San Nicola di Bari ("Saint Nicholas of Bari") is a Roman Catholic parish church located in Randazzo in the region of Sicily, Italy.

==History and description==
A church at the site was initially built in the 13th century. The peculiar polygonal apse with a medieval cornice was built in a Norman-Swabian style. This church was originally dedicated to the Holy Saviour (Santissimo Salvatore). With the importations of Lombards to this neighborhood during the rule of Sicily under the Normans, the church's patron changed. However, the church underwent a major refurbishment during 1591 to 1605, with construction of nave pillars. Under the Aragonese rule of the Kingdom of Sicily, the church served as site for the reunion of the General Parliament of Sicily. The original bell-tower collapsed during the 1693 Sicily earthquake. In 1746, after another reconstruction, the church was reconsecrated. In 1751 it became a collegiate church. Bombardment during 1943 caused damage to the church, including collapse.

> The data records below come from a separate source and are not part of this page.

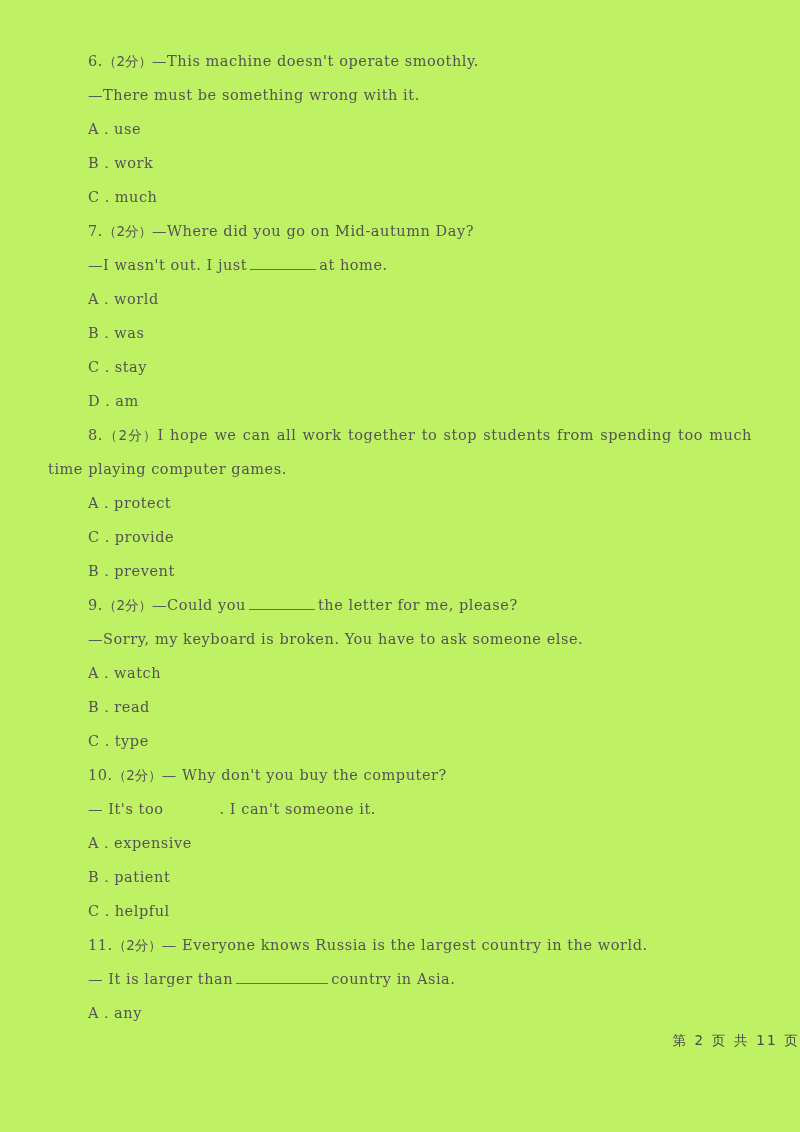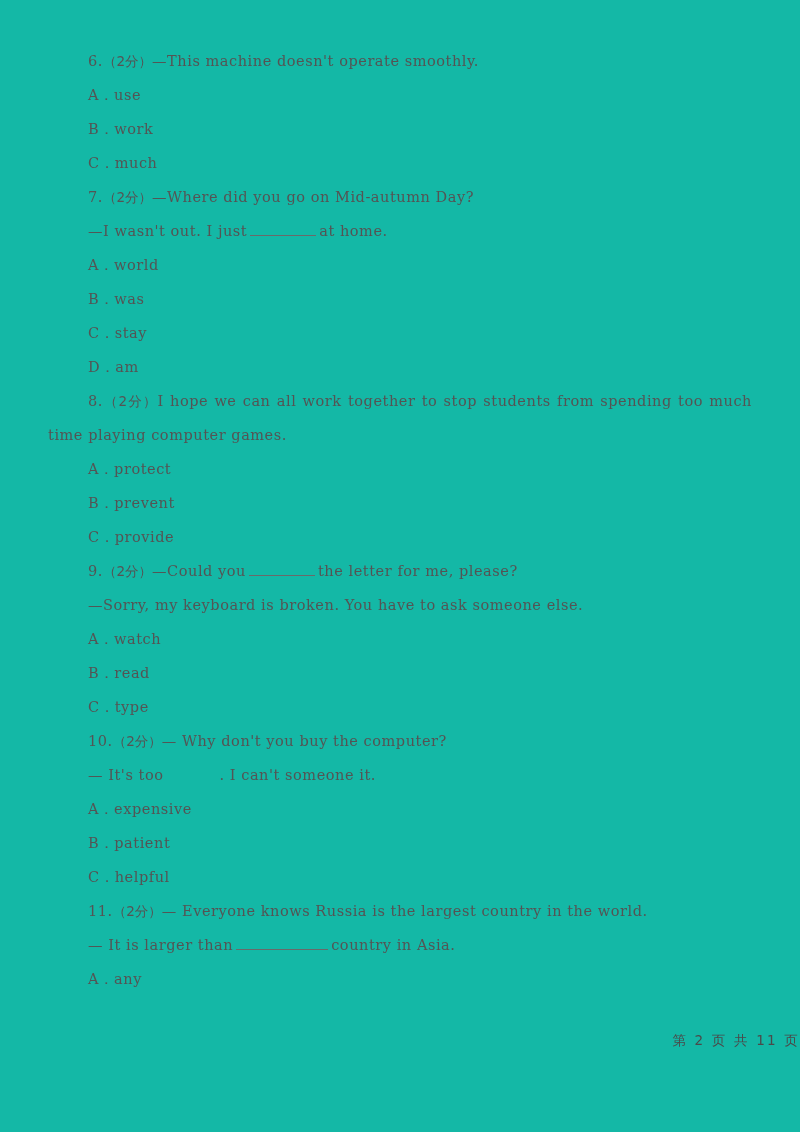--- a/index.html
+++ b/index.html
@@ -22,7 +22,7 @@
     left: 0; top: 0;
     width: 800px;
     height: 1132px;
-    background: #14b8a6;
+    background: #bef264;
   }
 
   #content {

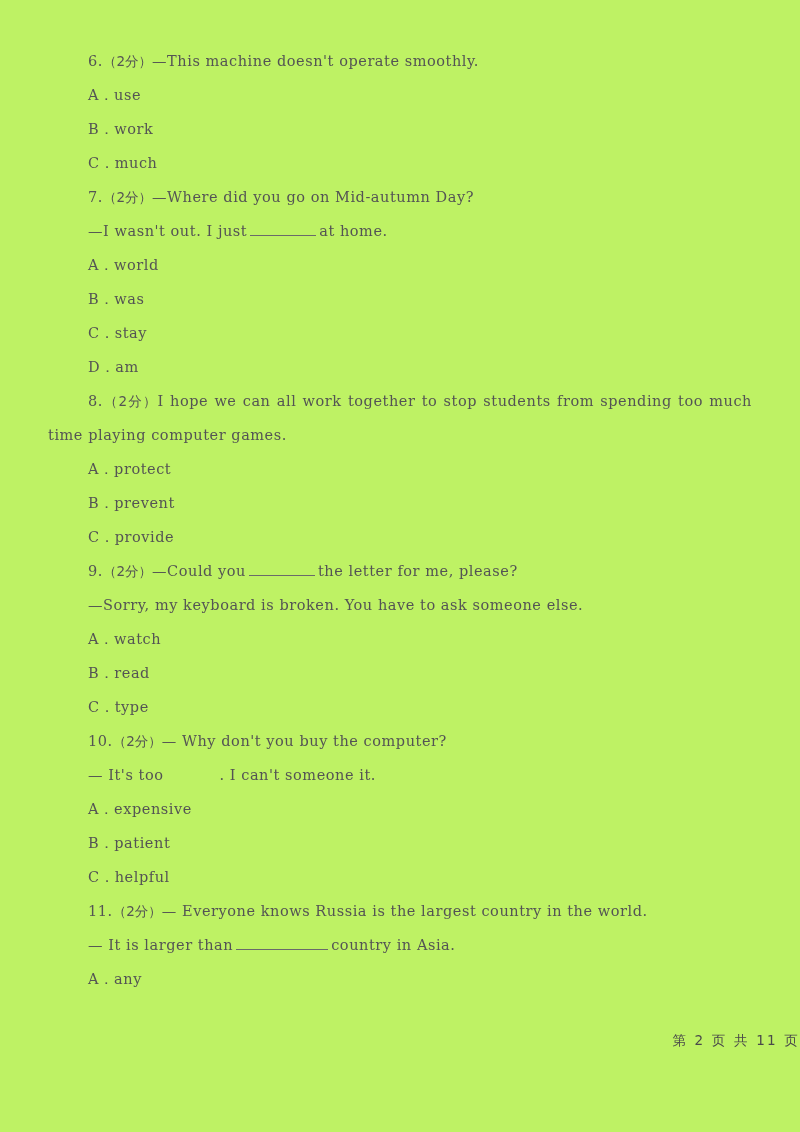--- a/index.html
+++ b/index.html
@@ -105,6 +105,7 @@
 
     <div class="q-block">
       <div class="line q-stem"><span>6.</span><span class="score">（2分）</span><span>—This machine doesn't operate smoothly.</span></div>
+      <div class="line q-reply">—There must be something wrong with it.</div>
       <div class="line q-option"><span class="opt-letter">A．</span><span>use</span></div>
       <div class="line q-option"><span class="opt-letter">B．</span><span>work</span></div>
       <div class="line q-option"><span class="opt-letter">C．</span><span>much</span></div>

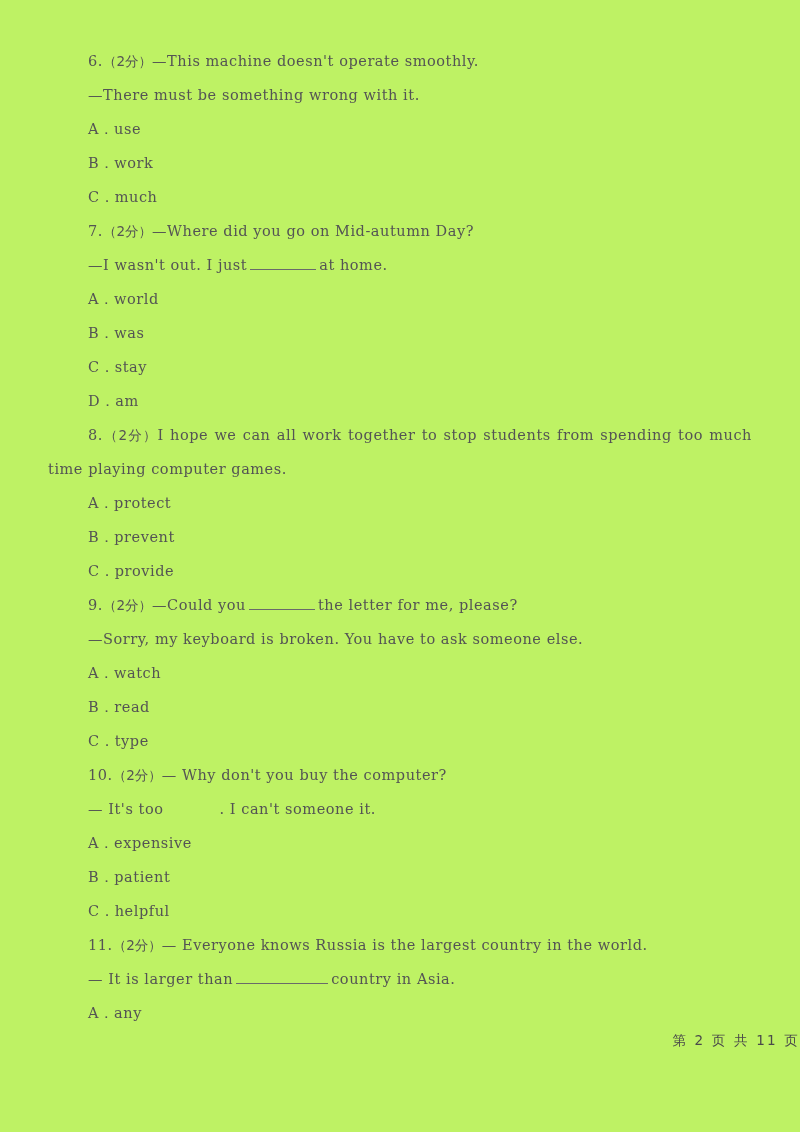--- a/index.html
+++ b/index.html
@@ -123,8 +123,8 @@
     <div class="q-block">
       <div class="line q-stem"><span>8.</span><span class="score">（2分）</span><span>I hope we can all work together to stop students from spending too much time playing computer games.</span></div>
       <div class="line q-option"><span class="opt-letter">A．</span><span>protect</span></div>
+      <div class="line q-option"><span class="opt-letter">C．</span><span>provide</span></div>
       <div class="line q-option"><span class="opt-letter">B．</span><span>prevent</span></div>
-      <div class="line q-option"><span class="opt-letter">C．</span><span>provide</span></div>
     </div>
 
     <div class="q-block">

The architect of the 16th-century facade was Andrea Calamech. The elements are clearly defined using dark lava stone. The campanile, still incomplete, was built in 1783.

Among the works housed inside the church is a marble painted sculpture of San Nicola di Bari (1523) by Antonello Gagini. There is a painted crucifix on wood from the 16th century, the Renaissance triptych Virgin between Saints Lucy and Agatha, the 15th-century altarpiece Madonna and Child with St James, Christ bearing the Cross by Onofnio Gabriele, and Trinity (1651) by Giuseppe Tomasi.

The mutilated statue in front of the church is called the statue of old Randazzo (Rannazzu Vecchiu). Putatively the statue depicts a surrounded by the symbols of the ancient city's three communities: Latins (eagle), Greeks (lion), and Lombards (snake).